Losing a loved one and re-entering your world as a single can be an anxious and confronting time. Psychologist Dr Eric Goodman is an expert in this area and offers the following advice.
After the loss of a loved one, many people find their social life takes a big hit.
Perhaps you and your loved one were best friends who delighted in travelling, eating and laughing together – your social tanks filled with the satisfaction of being together. Or, maybe your loved one was the social butterfly in the family, whisking you along to various functions and events with new and interesting people.
After relying on your companion to fulfill your social needs, it can take a lot of courage to boldly venture out into the social world alone, especially if your social anxiety tries to keep you stuck at home.
Why would social anxiety do this?
People are hard-wired to be at least somewhat wary of social ‘risks’, such as meeting new people, speaking up at a social event or going out on a first date. Our brains still harken back to an earlier time in human history when we lived in small hunter-gatherer tribes. Being rejected in these early tribes came with harsh consequences. Likewise, encountering a stranger in those days could be a risky life-or-death situation. Our brains still warn us of social dangers that are not really dangerous in today’s world.
So how might your brain, through an over-abundance of caution, try to keep you away from social risks?
First, it may tell you things to try to scare you away from venturing out into greener social pastures, such as:
you have nothing to offer
no one will like you
you are undesirable because … (enter your deepest insecurity here).
If thoughts such as these are holding you back, there are a couple of approaches you can take.
Try to see things more logically and compassionately: ‘I have nothing to offer. I know it’s normal to have such thoughts, even though my loved one, who passed away, thought I had a lot to offer. I don’t have to let brain noise such as this hold me back.’
Practise accepting unpleasant thoughts as normal and not attaching to them. Tell yourself: ‘there goes my brain giving me the thought that I have nothing to offer. I don’t need to follow it down the rabbit hole.’
Having social courage means pushing forward with your social goals even though your brain will warn you not to.
What do I do with the uncomfortable feelings?
Experiencing some degree of anxiety is mandatory in life – it comes with the territory of being human. You can break it down into two types of anxiety: ‘clean’ and ‘dirty’.
Clean anxiety is the normal reaction of anxiety on the body. For example, the adrenalin, increased heart rate, light-headedness or the perception of having jelly-legs. If that is what automatically shows up for you, that is clean discomfort.
Dirty anxiety, however, arises from harshly judging your clean anxiety:
I hate how this feels
it must stop
what a loser I am for feeling this
I can’t take it!
Dirty anxiety dumps waves of increased anxiety and suffering on top of the clean.

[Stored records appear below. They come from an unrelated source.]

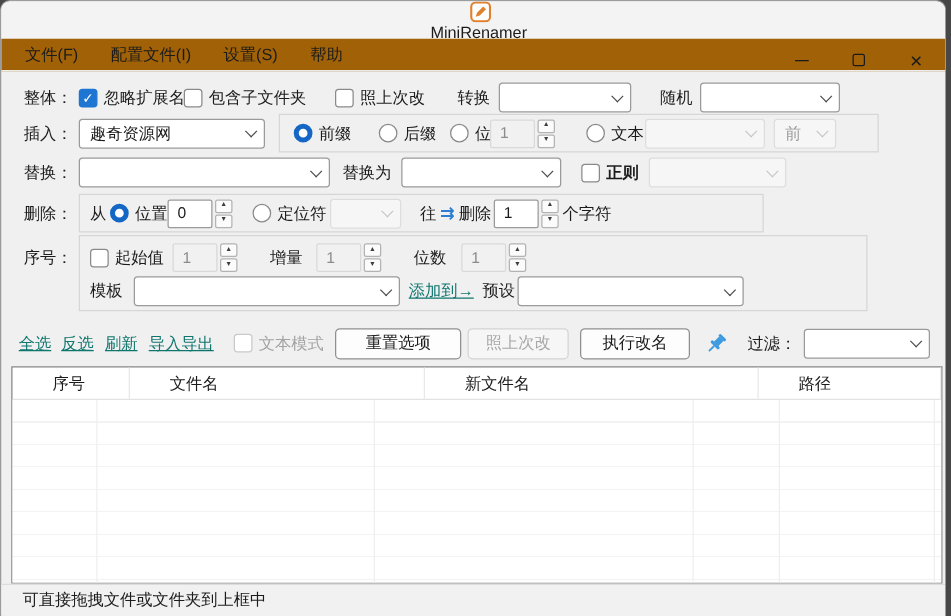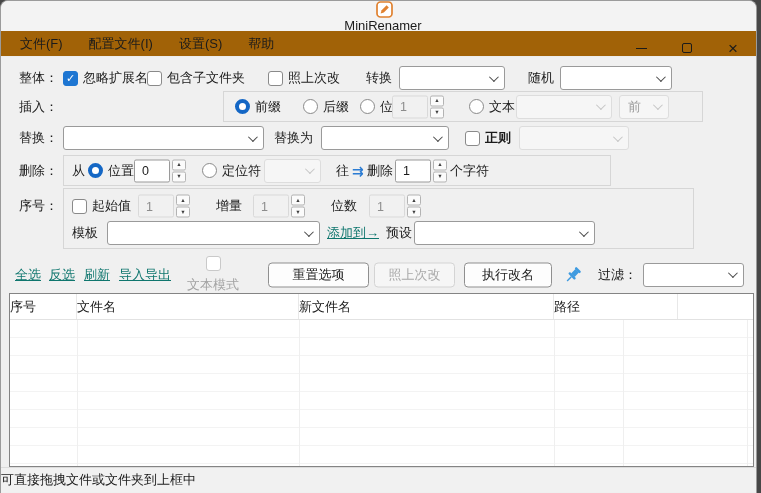--- a/index.html
+++ b/index.html
@@ -46,27 +46,27 @@
   .sb { width:14px; height:11px; border:1px solid #b3b3b3; border-radius:2px; background:#fbfbfb; display:flex; align-items:center; justify-content:center; font-size:5.5px; color:#3e3e3e; line-height:1; }
   .spin.dis .sval { background:#f1f1f1; border-color:#d9d9d9; color:#8c8c8c; }
   
   .link { font-size:13px; color:#0f766e; text-decoration:underline; white-space:nowrap; }
   .btn { height:25px; padding:0 14px; background:#fdfdfd; border:1px solid #8f8f8f; border-radius:4px; font-size:13px; color:#1b1b1b; display:flex; align-items:center; justify-content:center; white-space:nowrap; }
   .btn.dis { color:#a8a8a8; border-color:#d4d4d4; background:#f6f6f6; }
   .arrow-blue { color:#2b7cd3; font-size:14px; font-weight:bold; }
   
   .table { position:absolute; left:8px; top:236px; width:745px; height:174px; background:#fff; border:1px solid #848484; }
   .thead { display:flex; height:26px; border-bottom:1px solid #e2e2e2; }
-  .th { font-size:13px; color:#1b1b1b; display:flex; align-items:center; border-right:1px solid #e8e8e8; white-space:nowrap; }
+  .th { font-size:13px; color:#1b1b1b; display:flex; align-items:center; border-right:1px solid #e8e8e8; white-space:nowrap;margin-left:32px; }
   .tbody { position:relative; height:146px;
     background:repeating-linear-gradient(to bottom, #ffffff 0 17px, #f3f3f3 17px 18px); }
   .vline { position:absolute; top:0; bottom:0; width:1px; background:#efefef; }
   
   .statusbar { position:absolute; left:0; top:410px; width:755px; height:25px; background:#f1f1f1; border-top:1px solid #dcdcdc; display:flex; align-items:center; }
-  .statusbar .lbl { margin-left:0;text-align:center; }
+  .statusbar .lbl { margin-left:17px;text-align:center; }
 </style>
 </head>
 <body>
 
 <div class="window">
 
   <div class="titlebar">
     <span class="appicon">
       <svg width="17" height="17" viewBox="0 0 17 17">
         <rect x="1" y="1" width="15" height="15" rx="3.5" fill="#fff" stroke="#e0812f" stroke-width="1.7"></rect>
@@ -117,20 +117,24 @@
       </div>
       <span class="c lbl" style="left:527px;">随机</span>
       <div class="c combo" style="left:559px;width:112px;">
         <span class="val"></span>
         <span class="chv"></span>
       </div>
     </div>
 
     <div class="row" style="top:34px;height:31px;">
       <span class="c lbl" style="left:18px;">插入：</span>
+      <div class="c combo" style="left:62px;width:149px;">
+        <span class="val">趣奇资源网</span>
+        <span class="chv"></span>
+      </div>
       <div class="gbox" style="left:222px;top:0;width:480px;height:31px;">
         <span class="c grp" style="left:11px;">
           <span class="radio sel"></span>
           <span class="lbl">前缀</span>
         </span>
         <span class="c grp" style="left:79px;">
           <span class="radio"></span>
           <span class="lbl">后缀</span>
         </span>
         <span class="c grp" style="left:136px;">
@@ -263,21 +267,21 @@
           </div>
         </div>
       </div>
     </div>
 
     <div class="row" style="top:204px;height:27px;">
       <span class="c link" style="left:14px;">全选</span>
       <span class="c link" style="left:48px;">反选</span>
       <span class="c link" style="left:83px;">刷新</span>
       <span class="c link" style="left:118px;">导入导出</span>
-      <span class="c grp" style="left:186px;flex-direction:column;">
+      <span class="c grp" style="left:186px;">
         <span class="cb dis"></span>
         <span class="lbl dim">文本模式</span>
       </span>
       <div class="c btn" style="left:267px;width:101px;">重置选项</div>
       <div class="c btn dis" style="left:373px;width:81px;">照上次改</div>
       <div class="c btn" style="left:463px;width:88px;">执行改名</div>
       <span class="c" style="left:563px;display:flex;">
         <svg width="18" height="18" viewBox="0 0 16 16">
           <g transform="rotate(45 8 8)" fill="#3f9be0">
             <rect x="4.8" y="0.8" width="6.4" height="2.2" rx="1"></rect>

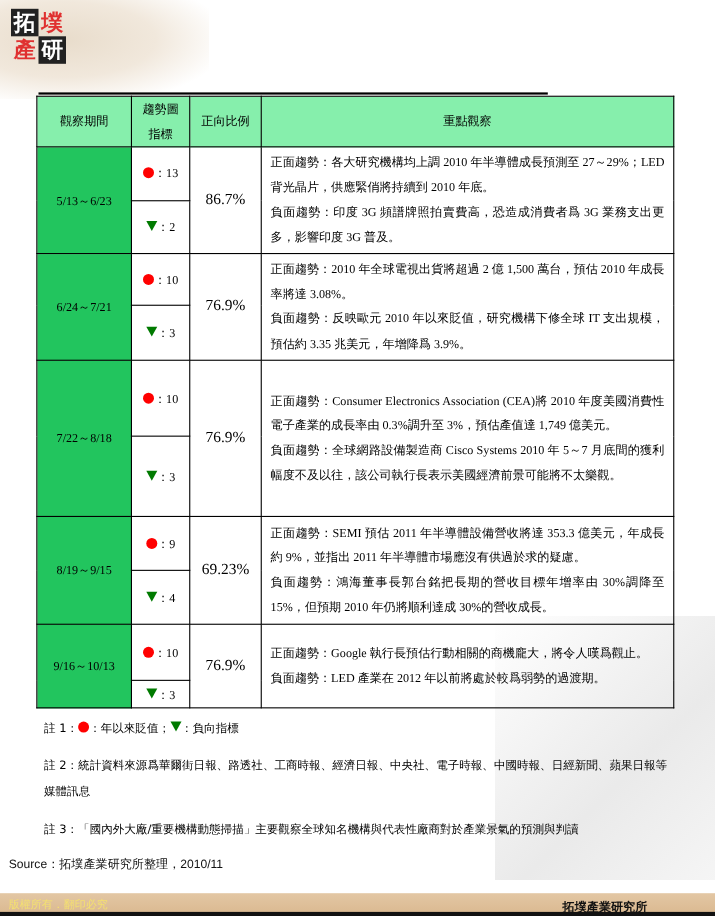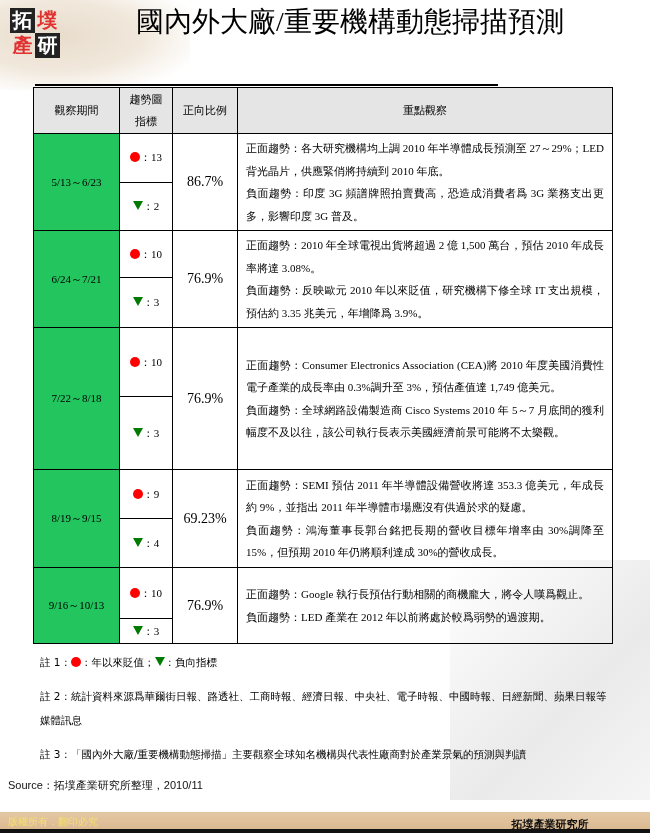--- a/index.html
+++ b/index.html
@@ -37,21 +37,21 @@
   }
   table.main {
     position:absolute; left:33px; top:87px; width:580px;
     border-collapse:collapse; font-size:11px;
     font-family:"Liberation Serif", serif;
   }
   table.main td, table.main th {
     border:1.5px solid #000; padding:0;
   }
   table.main th {
-    background:#e5e5e5; font-weight:normal; text-align:center; height:45px;
+    background:#86efac; font-weight:normal; text-align:center; height:45px;
     font-family:"DejaVu Sans", sans-serif; font-size:11px; line-height:22px;
   }
   .period { background:#22c55e; text-align:center; width:85px; font-size:11px; }
   .ind { text-align:center; width:52px; font-size:11px; }
   .ratio { text-align:center; width:64px; font-size:14px; }
   .obs { padding:3px 8px !important; font-size:11px; line-height:22.5px; text-align:justify; }
   .dot { display:inline-block; width:10px; height:10px; border-radius:50%; background:#ff0000; vertical-align:-1px; }
   .tri { display:inline-block; width:0; height:0; border-left:5px solid transparent; border-right:5px solid transparent; border-top:9px solid #007a00; vertical-align:0px; }
   .notes {
     position:absolute; left:40px; font-family:"DejaVu Sans", sans-serif; font-size:10.5px; line-height:24px;
@@ -83,21 +83,20 @@
 <div class="watermark"></div>
 
 <div class="logo">
   <span class="dark">拓</span>
   <span class="red">墣</span>
   <span class="red">產</span>
   <span class="dark">研</span>
 </div>
 
 <div class="title">
-  <div>國內外大廠/重要機構動態掃描預測</div>
 </div>
 <div class="title-rule"></div>
 
 <table class="main">
   <tbody>
       <tr>
     <th>觀察期間</th>
     <th>
       <div>趨勢圖</div>
       <div>指標</div>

You can reduce your dirty anxiety by letting go of the judgement and softening into the clean anxiety. It’s like holding a crying baby softly and with compassion rather than trying to wish it off to college 17 years early.
You can lessen the clean anxiety over time by practising good lifestyle habits such as proper sleep, nutrition, exercise and mindfulness. Over time, having social success will also reduce the clean anxiety, but for that to happen you must push past your initial urge to avoid uncomfortable social situations.
Rather than giving in to the siren song of avoidance, use social situations as a teachable moment for your anxiety. Social courage involves bringing your anxiety with you to the feared social event and letting it see for itself that the thing it worried about (catastrophic rejection) does not come to pass and that you can tolerate the clean anxiety.
Initially, try shifting your goal from being comfortable socially to being willing to move towards your social goals with anxiety coming along for the ride – and learning a thing or two along the way.
While it is normal for social anxiety to pop up to some degree in some situations, you can learn to relate to it differently, suffer less and, most importantly, move forward towards a richer, more fulfilling social life.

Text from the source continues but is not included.